Vaines ont été les tentatives du leader de l’opposition de raisonner le Premier ministre sur la mesure budgétaire polémique proposant de puiser des réserves de la Banque centrale (BoM) pour éponger des dettes gouvernementales.

En introduction de sa réponse à une Private Notice Question – par moment particulièrement technique et par moment très politique – Pravind Jugnauth a expliqué les fonctions des trois fonds de la BoM, à savoir le General Reserves Fund, le Special Reserves Fund et l’Official Foreign Exchange Reserves.

Le Premier ministre et ministre des Finances a relevé la légalité de puiser de ses fonds pour des « monetary purposes », comme le permet la loi depuis un amendement en mai 2015. Et a souligné que quelque Rs 1.8 Md avait été utilisée à cet effet jusqu’à 2018.

Bien qu’ayant reconnu les efforts du ministre des Finances de comprendre un domaine qui ne correspond pas à sa spécialisation, le leader de l’opposition a maintenu une réplique tout au long de la PNQ : Pravind Jugnauth s’emmêlait les pinceaux. Et ce, entre les fonds qui seront utilisés et les profits concernés.

Paper profits.

Xavier-Luc Duval a repris les arguments avancés la semaine dernière par le député de l’opposition Reza Uteem. En tentant de faire comprendre que certains de ces fonds se composent de « paper profits », qui ne peuvent être redistribués.

L’International Monetary Fund (IMF) a également donné lieu à des échanges sulfureux. Le leader de l’opposition citant que cette organisation a condamné la démarche des Seychelles d’utiliser ce type de fonds pour éponger des dettes. Alors que le Premier ministre affirmait que cette pratique serait soutenue par l’IMF.

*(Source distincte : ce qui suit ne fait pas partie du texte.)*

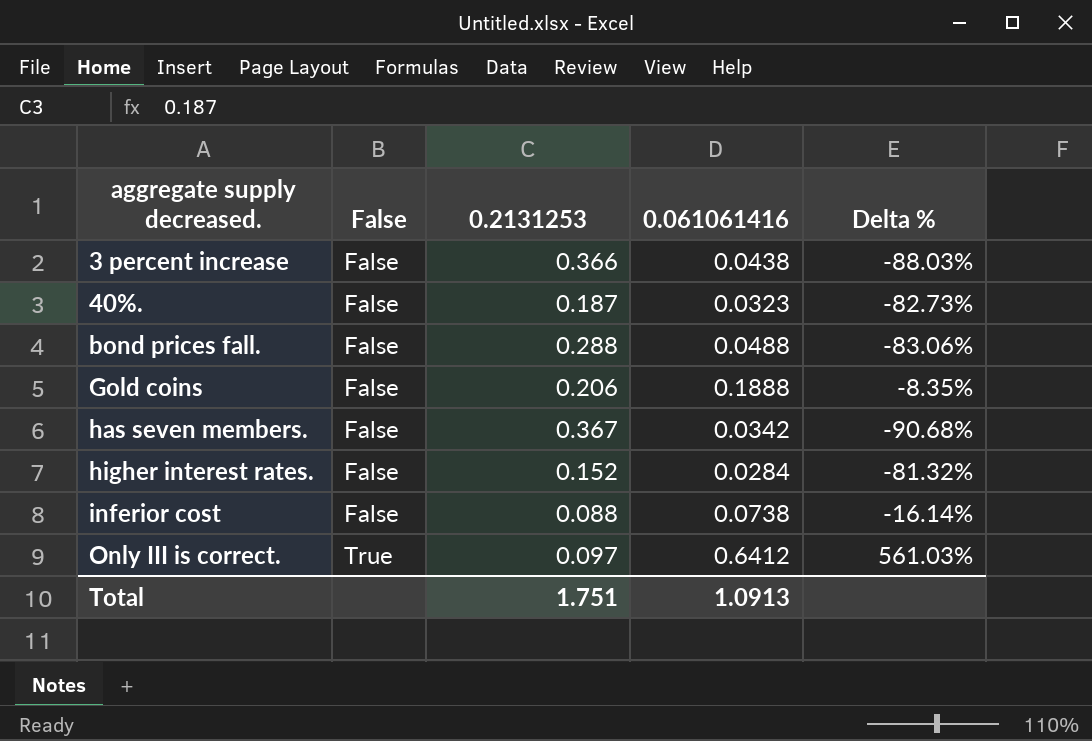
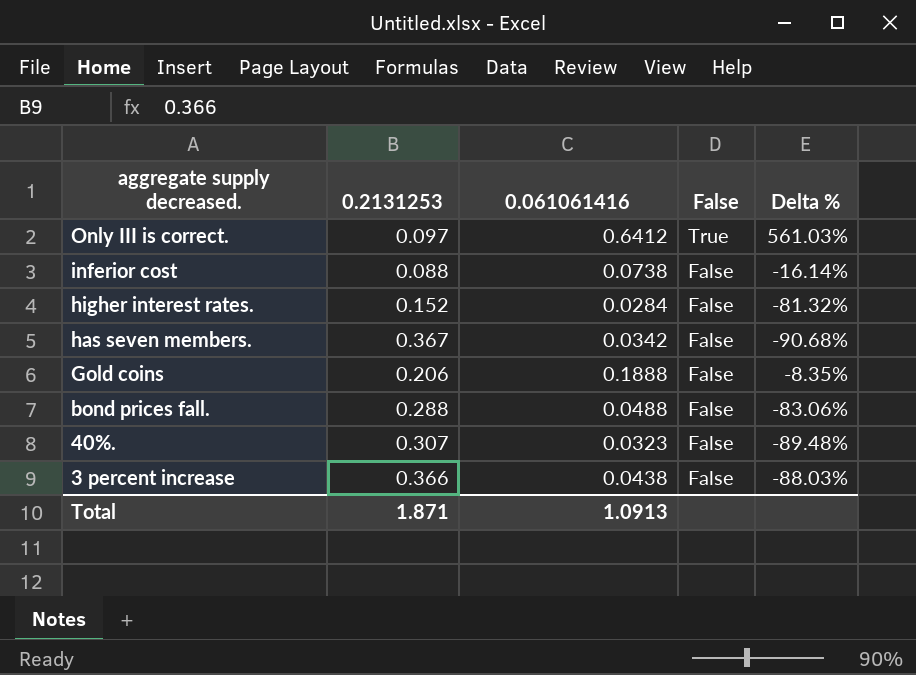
row order: aggregate supply decreased. ascending -> aggregate supply decreased. descending
column False | position: 2 -> 4
40%. | 0.2131253: 0.187 -> 0.307
40%. | Delta %: -82.73% -> -89.48%
Total | 0.2131253: 1.751 -> 1.871

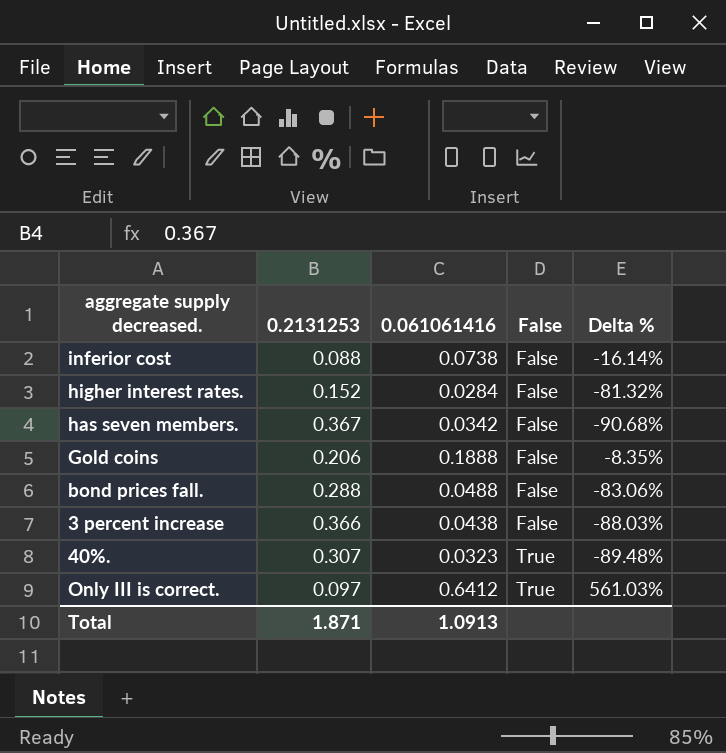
row order: aggregate supply decreased. descending -> False ascending
40%. | False: False -> True

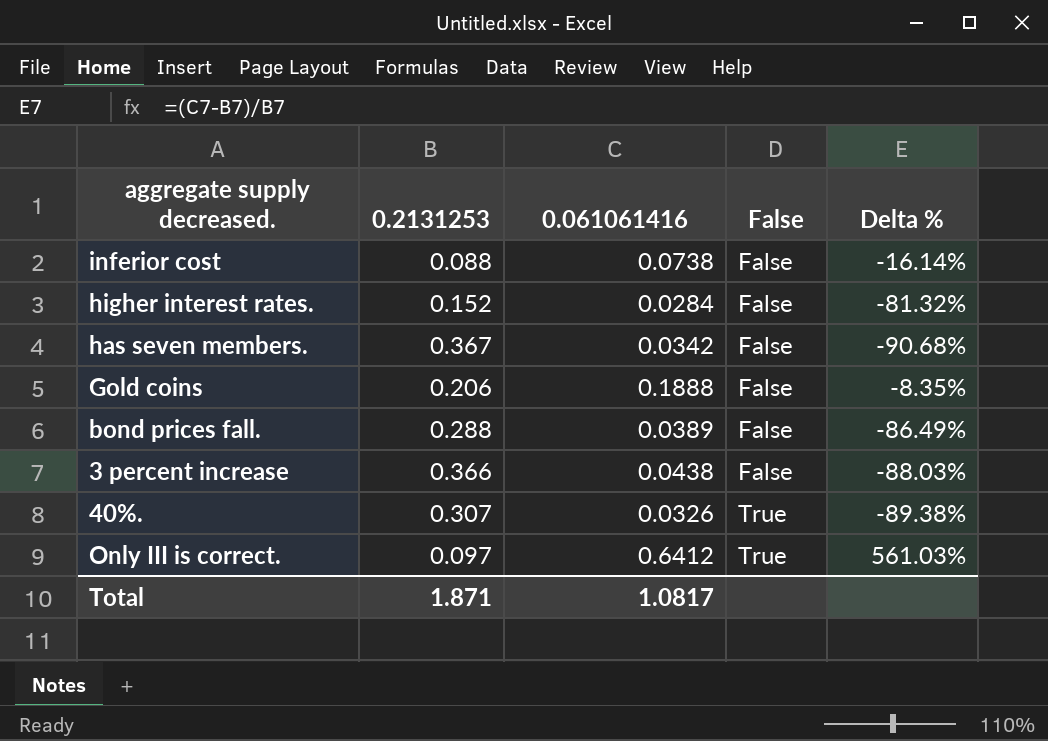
bond prices fall. | 0.061061416: 0.0488 -> 0.0389
bond prices fall. | Delta %: -83.06% -> -86.49%
40%. | 0.061061416: 0.0323 -> 0.0326
40%. | Delta %: -89.48% -> -89.38%
Total | 0.061061416: 1.0913 -> 1.0817

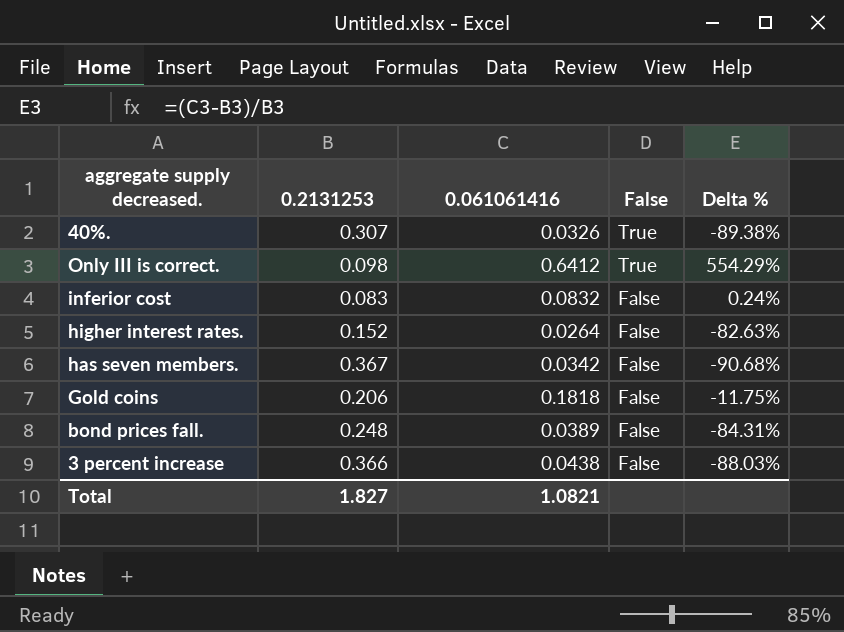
row order: False ascending -> False descending
Only III is correct. | 0.2131253: 0.097 -> 0.098
Only III is correct. | Delta %: 561.03% -> 554.29%
inferior cost | 0.2131253: 0.088 -> 0.083
inferior cost | 0.061061416: 0.0738 -> 0.0832
inferior cost | Delta %: -16.14% -> 0.24%
higher interest rates. | 0.061061416: 0.0284 -> 0.0264
higher interest rates. | Delta %: -81.32% -> -82.63%
Gold coins | 0.061061416: 0.1888 -> 0.1818
Gold coins | Delta %: -8.35% -> -11.75%
bond prices fall. | 0.2131253: 0.288 -> 0.248
bond prices fall. | Delta %: -86.49% -> -84.31%
Total | 0.2131253: 1.871 -> 1.827
Total | 0.061061416: 1.0817 -> 1.0821

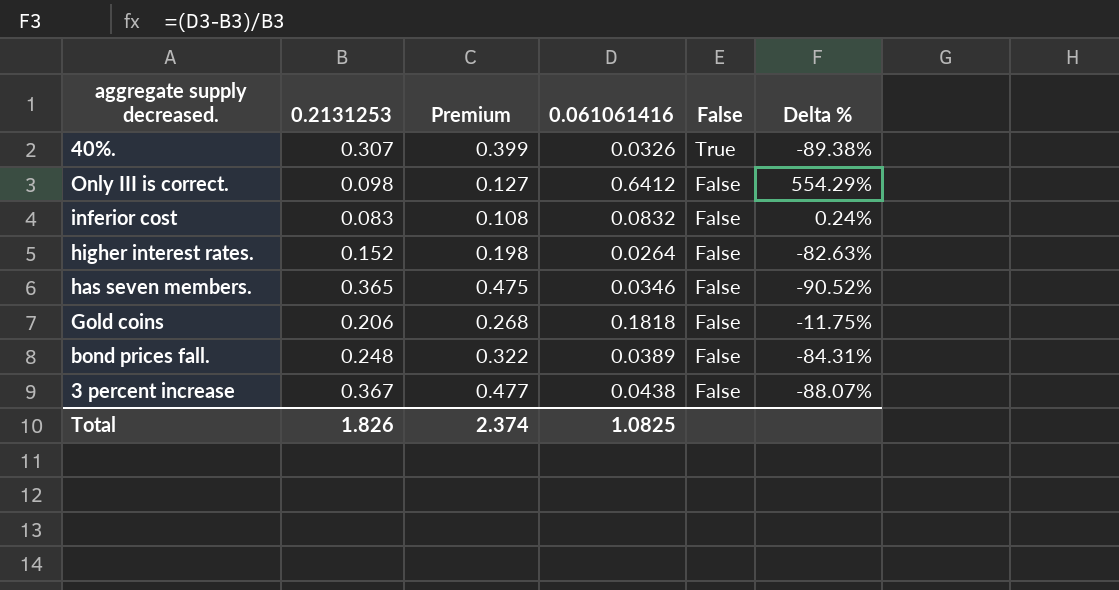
column Premium | formula: none -> [0.2131253] * 1.3
Only III is correct. | False: True -> False
has seven members. | 0.2131253: 0.367 -> 0.365
has seven members. | 0.061061416: 0.0342 -> 0.0346
has seven members. | Delta %: -90.68% -> -90.52%
3 percent increase | 0.2131253: 0.366 -> 0.367
3 percent increase | Delta %: -88.03% -> -88.07%
Total | 0.2131253: 1.827 -> 1.826
Total | 0.061061416: 1.0821 -> 1.0825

« We are going along the IMF », a plaidé Pravind Jugnauth. Avant que Xavier-Luc Duval lui explique que « it is a completely different issue ».

« Please ».

Les mots de Dan Maraye et Basant Roi, deux ex-gouverneurs de la Banque de Maurice, ont été cités respectivement par Pravind Jugnauth et Xavier-Luc Duval pour tenter de justifier l’utilisation de ces fonds.

Le leader de l’opposition a, en outre, questionné l’indépendance de la BoM, se demandant qui allait décider de la somme à puiser des fonds et quand cette opération aurait lieu. Le Premier l’a rassuré que la Banque centrale « is and will remain independent ».

Dans une ultime manœuvre destinée à aider la BoM, Maurice et le secteur financier mauricien de préserver leur réputation et leur intégrité, le leader de l’opposition a demandé au Premier ministre « d’abandonner » cette mesure et de « backtrack please ».

« I will never do something that will jeopardize my country and the Bank of Mauritius », a répondu Pravind Jugnauth.


«  »When you are quoting, you are supporting » »

En citant les mots de l’ex-gouverneur de la Banque centrale – très critique sur cette mesure budgétaire – publiés dans l’Express ce matin, le leader de l’opposition s’est heurté à une défense inattendue du Premier ministre. « Now he is praising Basant Roi », lui a rétorqué Pravind Jugnauth. Xavier-Luc Duval a lancé : « Quoted, not praising ». Mais Pravind Jugnauth avait une idée toute faite : « When you are quoting, you are supporting ». La Speaker de l’Assemblée nationale devait ajouter aux mots du Premier ministre que citer « tentamounts to supporting ».